No matter where you live worldwide, you’ll have a better chance of spotting the moon on December 28, because a wider crescent will stay out longer after sundown on December 28 than on December 27. Additionally, the moon will be closer to Venus on December 28, offering a more stunning view of the flashy evening couple. By the way, although we show the planet Saturn on our sky chart above, it’ll take a deliberate effort (and possibly binoculars) to spot this world in the glare of evening twilight.

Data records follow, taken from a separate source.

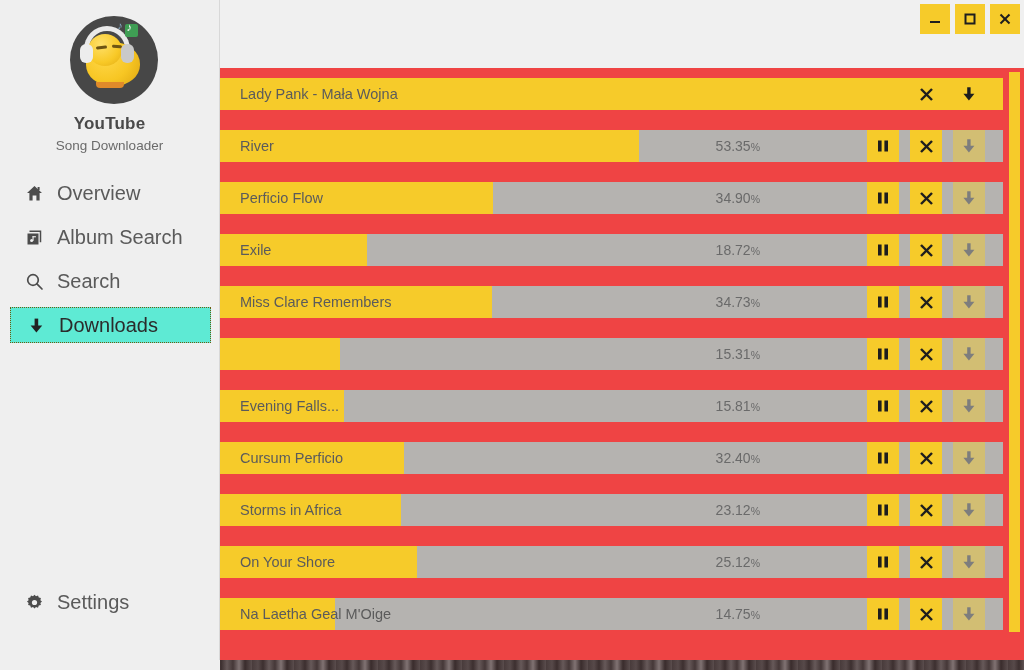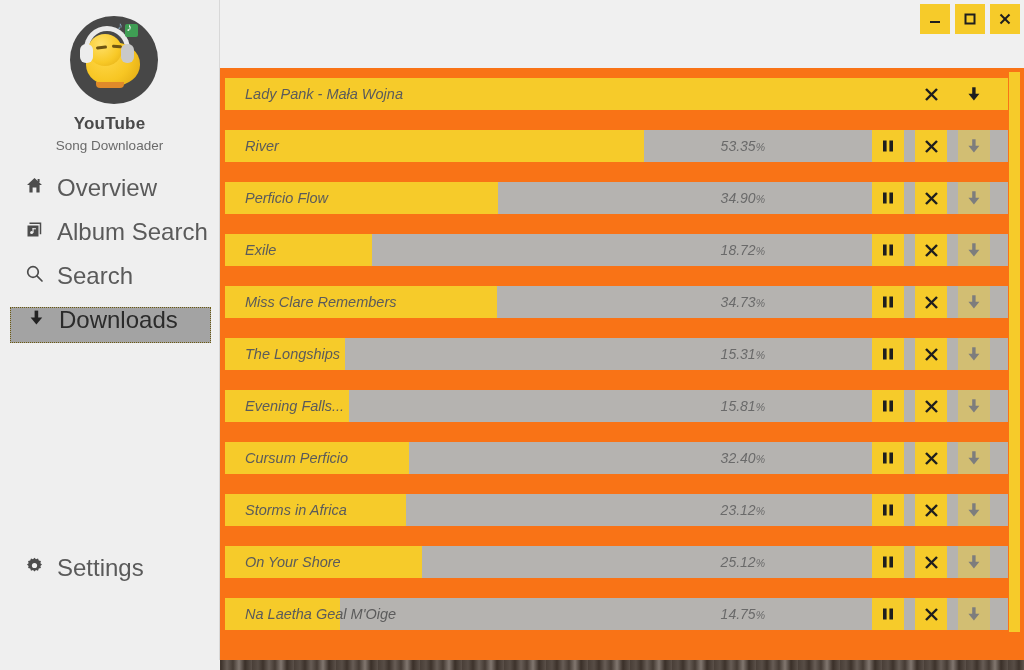--- a/index.html
+++ b/index.html
@@ -255,11 +255,9 @@
     top: 68px;
     right: 0;
     bottom: 0;
-    background: #f97316;
-    padding-left: 5px;
+    background: #ef4444;
     padding-right: 20px;
     padding-top: 10px;
-    font-style: italic;
   }
 
   .row {

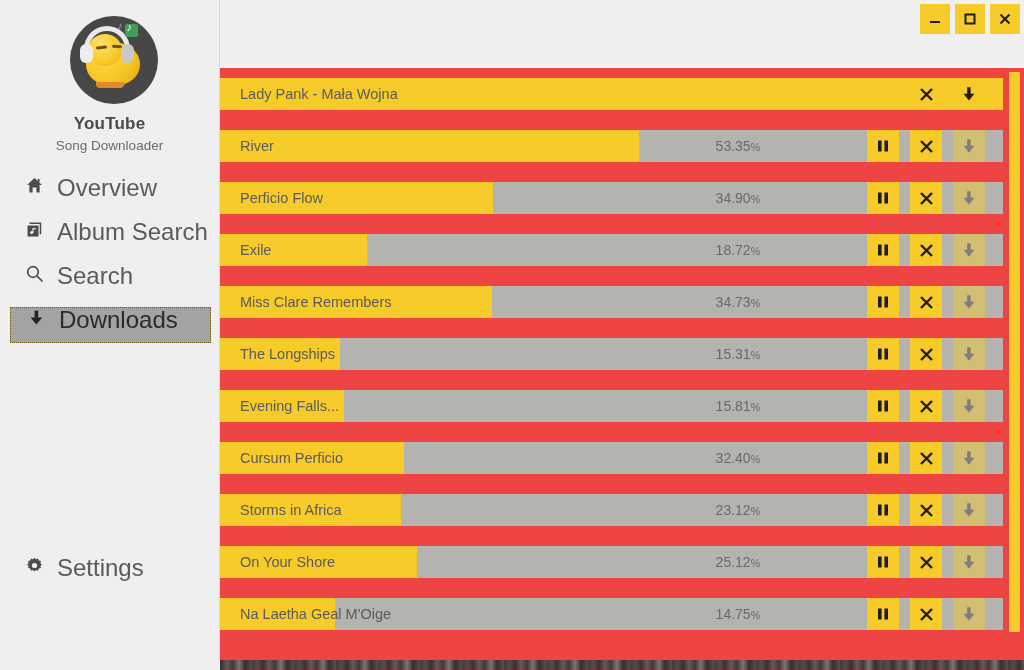--- a/index.html
+++ b/index.html
@@ -179,12 +179,12 @@
 
   .nav-item {
     display: flex;
-    align-items: flex-start;
+    align-items: center;
     height: 36px;
     margin: 0 8px 8px 8px;
     padding-left: 16px;
     color: #5a5a5a;
-    font-size: 24px;
+    font-size: 20px;
     cursor: pointer;
     background: transparent;
     border: 1px solid transparent;

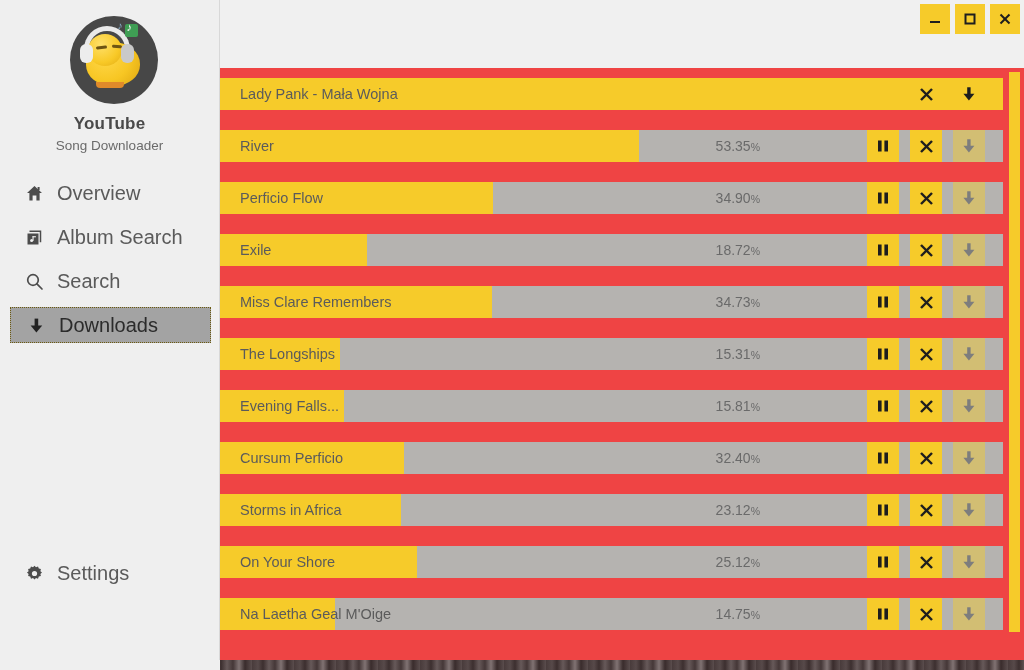--- a/index.html
+++ b/index.html
@@ -200,7 +200,7 @@
   .nav-item .nav-label { padding-left: 6px; line-height: 1; }
 
   .nav-item.active {
-    background: #a3a3a3;
+    background: #5eead4;
     color: #2b2b2b;
     border: 1px dotted #6b5a10;
     margin-left: 10px;

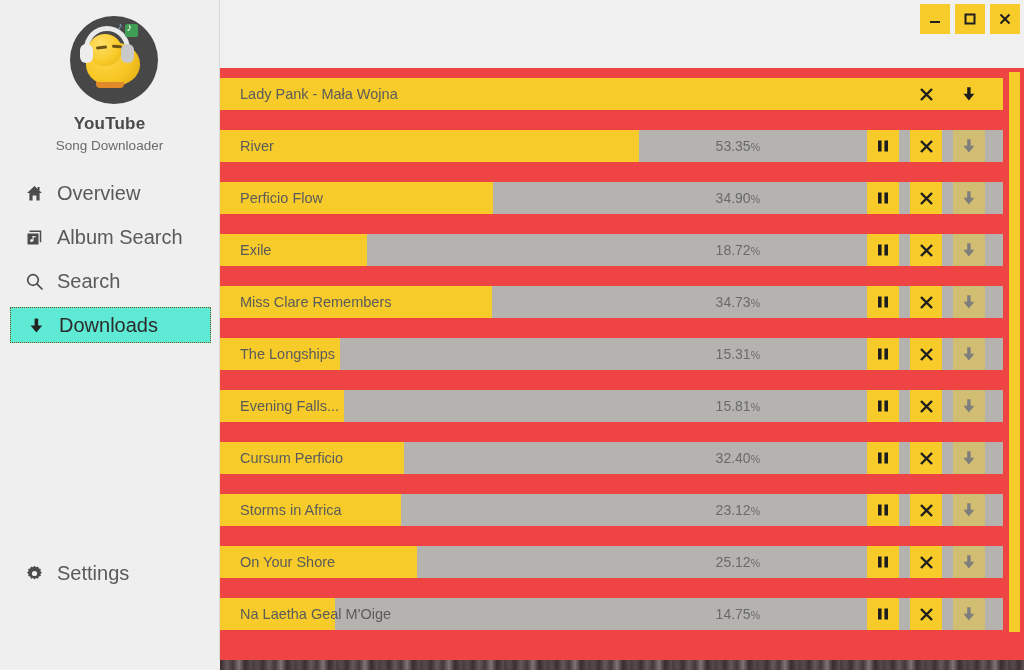--- a/index.html
+++ b/index.html
@@ -634,7 +634,6 @@
         </div>
         <div class="row">
           <div class="row-fill" style="width: 120px;"></div>
-          <div class="row-title">The Longships</div>
           <div class="row-pct"><span>15.31</span><span class="sym">%</span></div>
           <div class="row-actions">
             <div class="act">

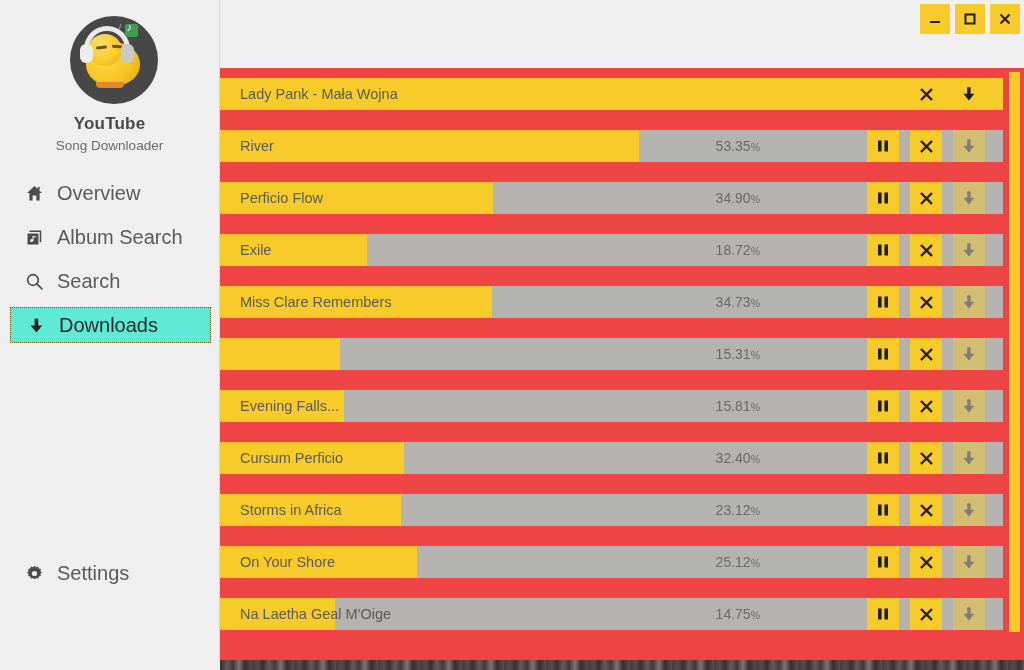--- a/index.html
+++ b/index.html
@@ -210,7 +210,7 @@
   #settings-item {
     position: absolute;
     left: 0;
-    top: 555px;
+    top: 584px;
     width: 195px;
     margin: 0;
     padding-left: 24px;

To maximize your chances of spotting the beautiful evening crescent (and/or Saturn), find an unobstructed horizon in the direction of sunset. A lofty position – atop a mountain or balcony – would help out as well, enabling you to peek a little farther over the horizon. Binoculars come in handy, too, for teasing out the pale, skinny crescent (or Saturn) from the glare of evening twilight.

Want to know when the moon sets in your sky? The Sunrise and Sunset Calendar gives you the moonset time – but remember to check the Moonrise and moonset box.

Want to know the moon’s position relative to the bright planets and the constellations of the zodiac? Then your wish is granted, courtesy of Heavens Above!

When the moon shows itself as a slender waxing crescent in Earth’s sky, then our planet beams a nearly-full waning gibbous Earth in the moon’s sky. The almost-full Earth, like a mirror, reflects sunlight and lights up the moon’s dark side. The moon, in turn, reflects sunlight back to Earth. Hence, that soft luminescence giving definition to the nighttime side of the moon is earthshine – twice-reflected sunlight. Look for soft glow of earthshine, with either the unaided eye or binoculars, on the dark side of the moon over the next several days.

View larger A fine example of earthshine on the crescent moon, courtesy of the European Southern Observatory. That “star” to the lower left of the moon is actually the planet Venus.

Think photo opportunity, as the brightest and second-brightest celestial bodies of nighttime – the moon and Venus, respectively – beautify the evening twilight shortly after sunset.